In England, UK acute mental health services are under pressure due to rising demand, over 2,500,000 contacts with mental health services per year. There are more people with complex mental health care needs, increased detentions under the Mental Health Act,1983, and a decline in the mental health registered nursing workforce. All of these factors results in more opportunities for things to go wrong and mistakes to occur. Mental health service users, especially when acutely unwell, are vulnerable to a number of potential risks, sometimes related to their own behaviour such as self-harm, or to the behaviour of other service users such as aggression and violence. Other risks relate to safety risks from their care or treatment, such as medication errors and treatment errors. This makes mental health service users a particularly vulnerable group of patients.

 

Nationally improving patient safety is a function of an organisation called NHS Improvement. Reports of patient safety incidents and their root causes are collected through the National Reporting and Learning System (NRLS). A patient safety incident is defined as ‘any unitended or unexpected incident that could have or did lead to harm for one or more patients receiving NHS-funded care.’ Every mental health service caring for NHS patients reports incidents to the NRLS. The reported incidents are analysed by a clinical team to learn from them and to develop solutions to improve safety.
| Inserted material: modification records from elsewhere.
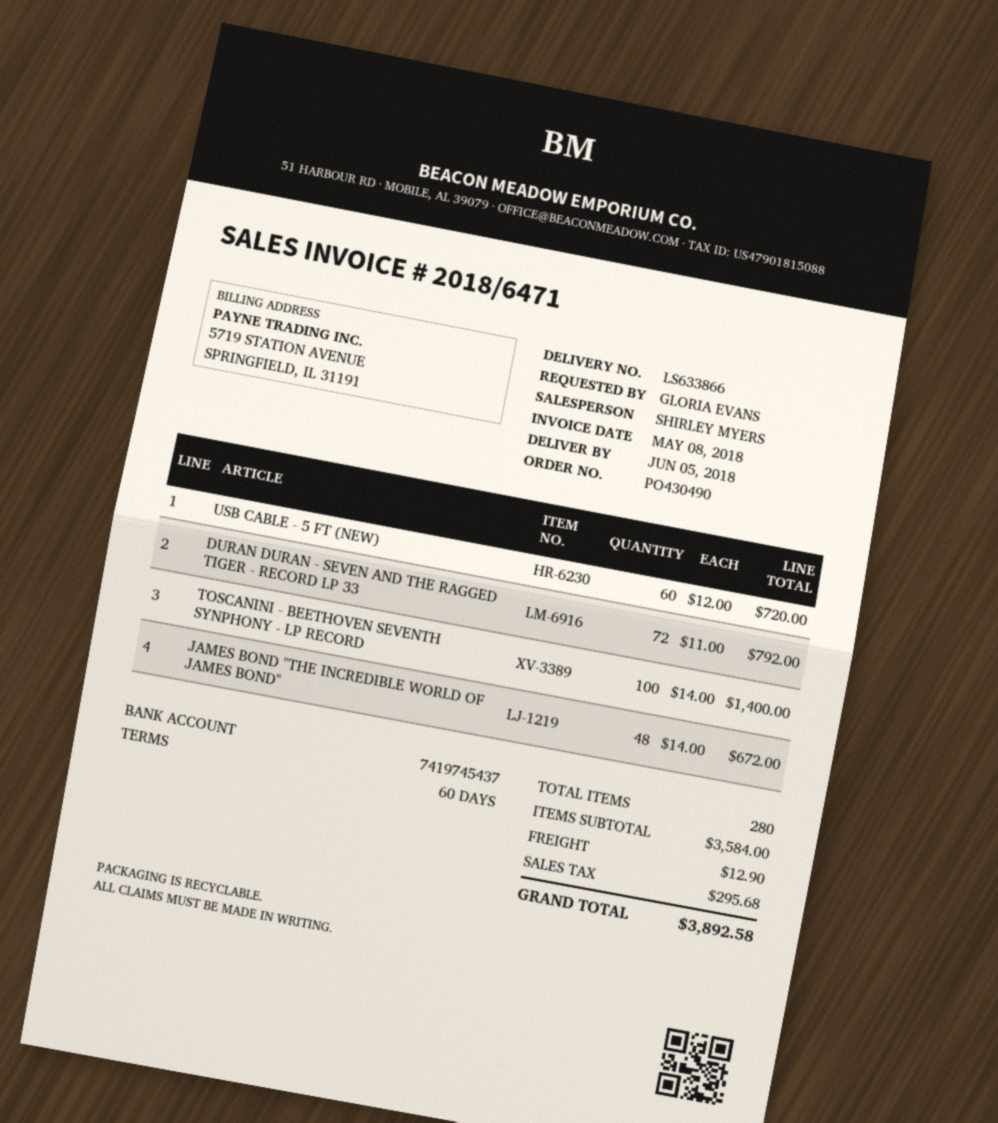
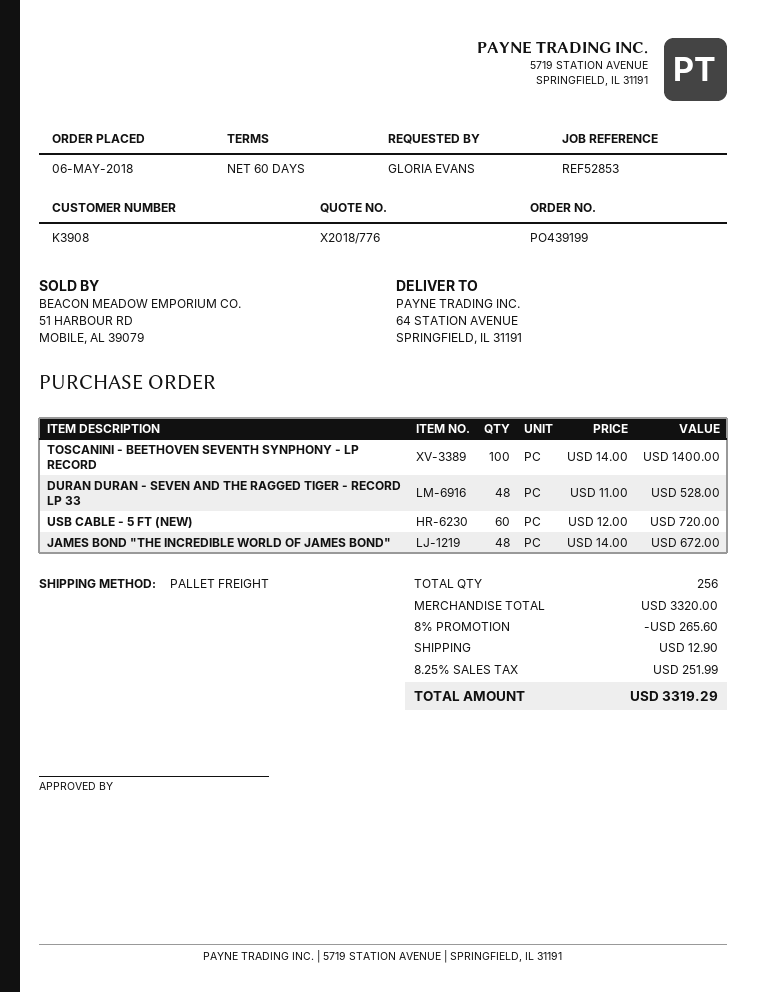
order number: PO430490 -> PO439199
DURAN DURAN - SEVEN AND THE RAGGED TIGER - RECORD LP 33: 72 x 11.00 = 792.00 -> 48 x 11.00 = 528.00
total quantity: 280 -> 256
subtotal: 3584.00 -> 3320.00
discount: none -> 8% = 265.60
tax: 295.68 -> 251.99
total: 3892.58 -> 3319.29

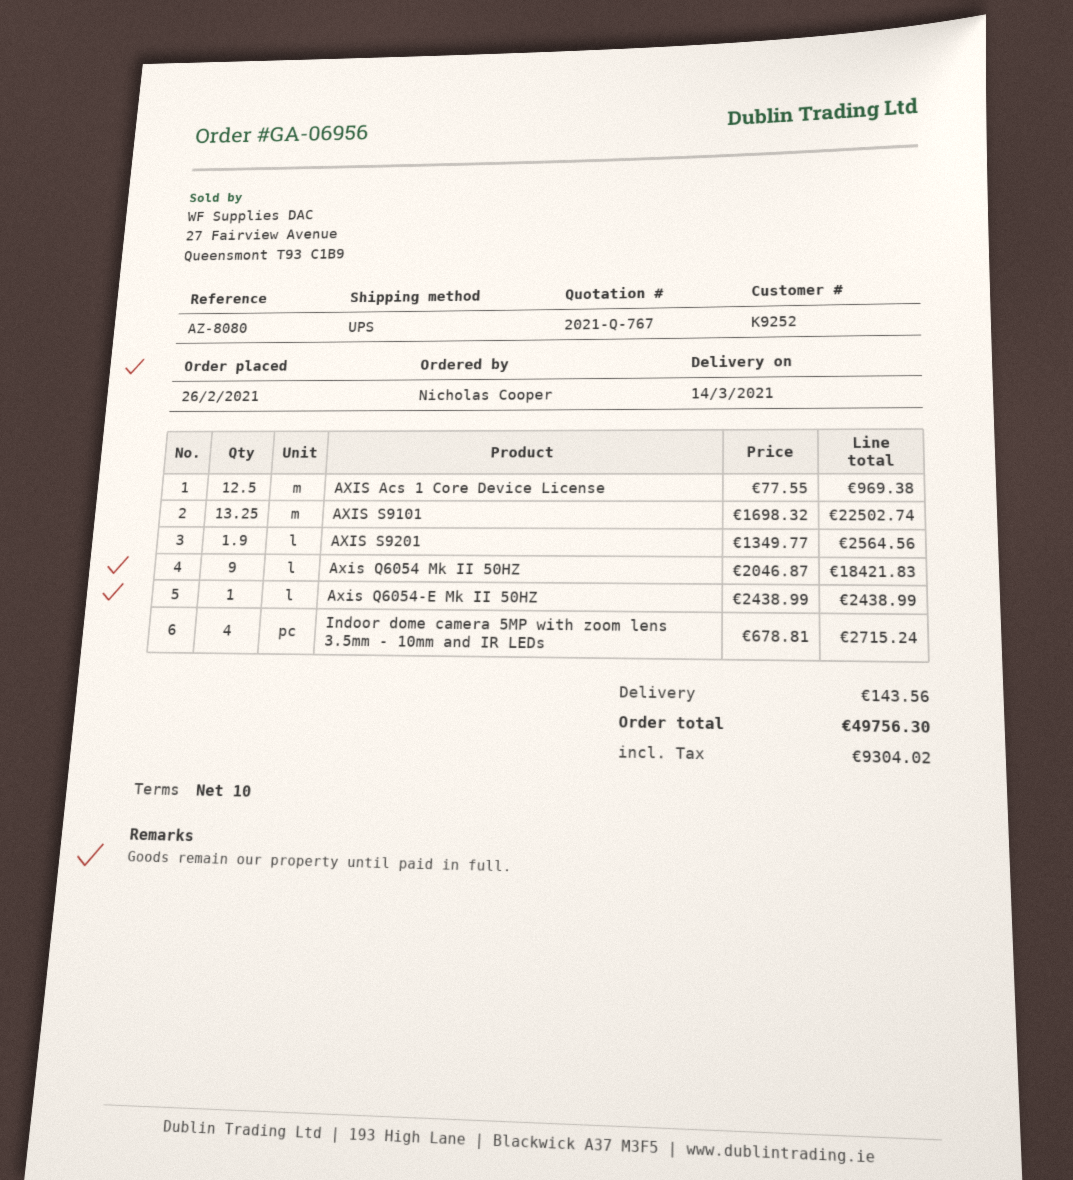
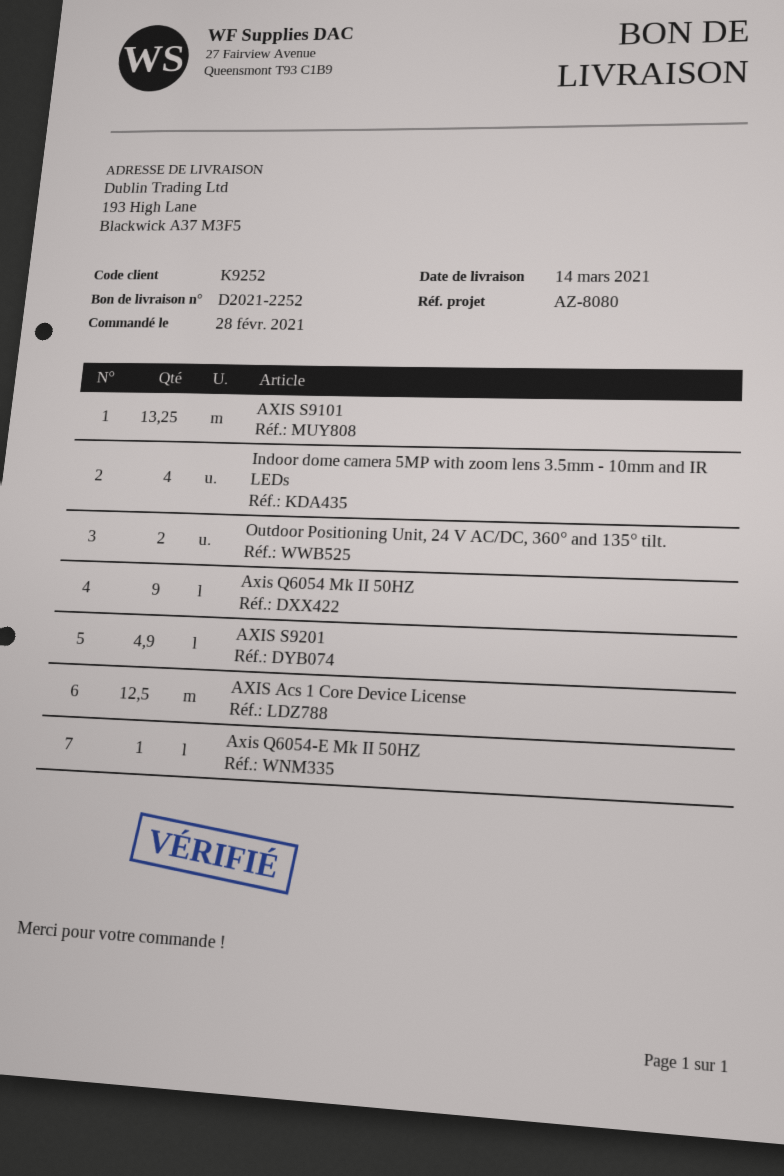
order date: 2021-02-26 -> 2021-02-28
AXIS S9201: 1.9 -> 4.9
Outdoor Positioning Unit, 24 V AC/DC, 360° and 135° tilt.: none -> 2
Incident reporting enables the types and causes of safety problems to be identified and supportsb efforts to prevent harm to patients. Self-harming behaviour remains the highest number of incidents reported by mental health services. A number of successful solutions have been introduced, for example, the introduction of collapsible curtain rails and the removal of ligature points which has drastically reduced the number of service users who succeed in hanging themselves on wards. However, the methods service users employ to self harm is constantly changing and new solutions, recommendations and guidance continue to be developed.